Prior to starting my mortuary work I had no idea how much cleaning there would be. Nearly every task has some element of cleaning involved. We clean people, areas, tools, floors, if we use it then we clean it. I had a thought in the car the other week that even though it may seem boring, it’s an important aspect therefore certainly worth writing a blog post (or a few!) about.
Firstly, one thing I never realised and which took a lot of getting used to, is that the mortuary is divided into ‘clean’, ‘transition’ and ‘dirty’ areas. The clean areas are places like the office, the tea room and other areas you wouldn’t expect to come across body fluids or carry out tasks involving them. The transition areas are those that allow you to move between dirty and clean via a way of cleaning yourself. The dirty areas are places like the post mortem room. The fridge area is a little different in that it’s got designated clean areas which are defined with a line and a sort of mixed area in which dirty tasks take place.
Tea room is a clean area (if you don’t include the occasional mess in the microwave or spilt tea!)
The post mortem room is a dirty area
Transition areas include a swap of footwear
Just because an area is a designated dirty area does not mean it is constantly dirty. Tasks are carried out in these areas and then they are cleaned thoroughly. We provide tours for staff on occasion and take them through to these areas only when they are clean. We pride ourselves on how clean our mortuary is, and it is essential each area is cleaned well after each task.
One way I think of the clean/dirty split is where I wear my crocs and where I wear wellies. Wellies are fine for the post mortem room, and are cleaned after use each time but are a big no for the clean areas. We provide overshoe covers for anyone entering the room who does not use wellies. I do rather like the fact my whole day is just comfortable and practical footwear. Plus I love wellington boots.
Just so comfy, I have a real affinity for wellies.
As a final note of this first part, I’d like to ask you what you imagine a mortuary to smell like. There are unpleasant smells, of course there are but not all the time. In fact, rarely do we have to apologise for a smell in the mortuary. Largely a lot of people don’t like the smell because of their imagination telling them they won’t. Also largely, the overriding smell is the cleaning products we ,use including a really lovely cherry scented fluid. I wrote a post a while ago about the smells in the mortuary, and I can confirm that now the smell of refrigeration does just smell like death to me which is a totally incorrect but acquired thing. It’s odd how we make associations like that.
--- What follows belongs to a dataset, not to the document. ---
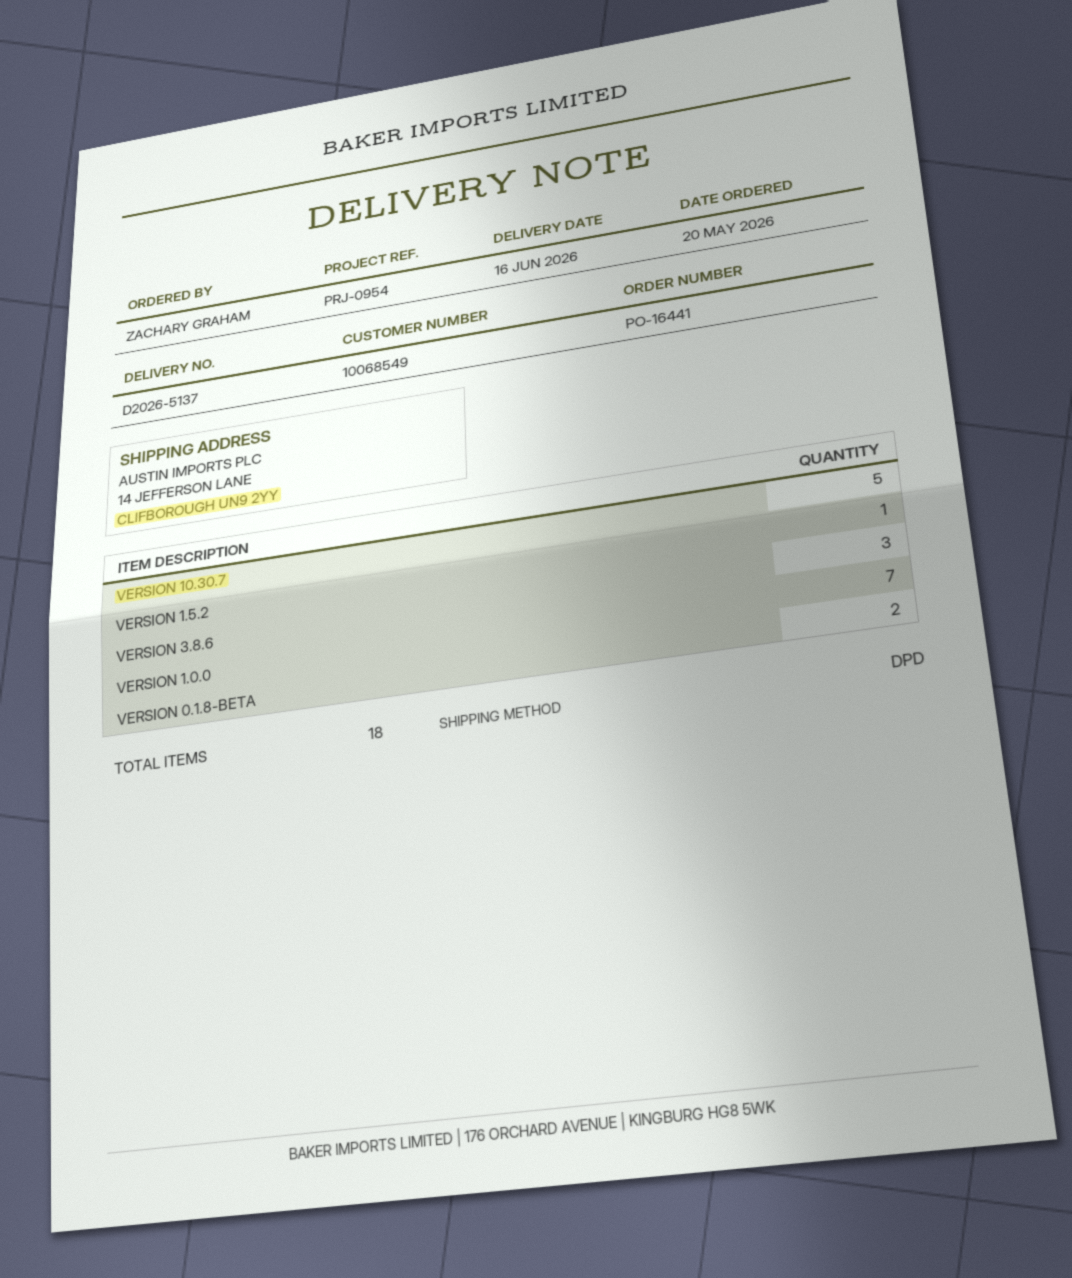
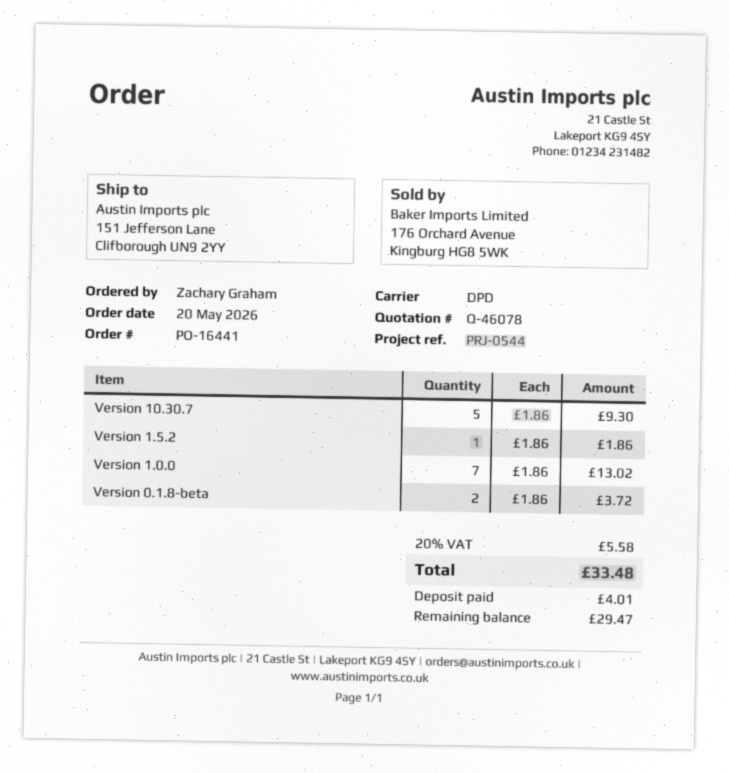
reference: PRJ-0954 -> PRJ-0544
ship to: 14 JEFFERSON LANE, CLIFBOROUGH UN9 2YY -> 151 Jefferson Lane, Clifborough UN9 2YY
VERSION 3.8.6: 3 -> none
I have no idea currently how many parts to this there will be but if you’re interested in hearing about any cleaning related specifics then please get in touch!
Such an interesting blog, and cleaning isnt something you think about when you mention the mortuary. Keep the posts coming as your page is amazing! What ppe do you have to wear for cleaning in the dirty and clean areas? and do visitors to the mortuary have to wear ppe?
Thank you so much for your kind words and your questions! The PPE for the dirty I’ve shown in the photo, for the clean areas it’s mainly gloves and an apron. Visitors can wear any of the same PPE as us if they choose and it’s available at the entrances. For example there’s a glove dispenser at every door so the funeral directors or hospital porters can put them on as they come in. Hope that answers your questions! Thank you again.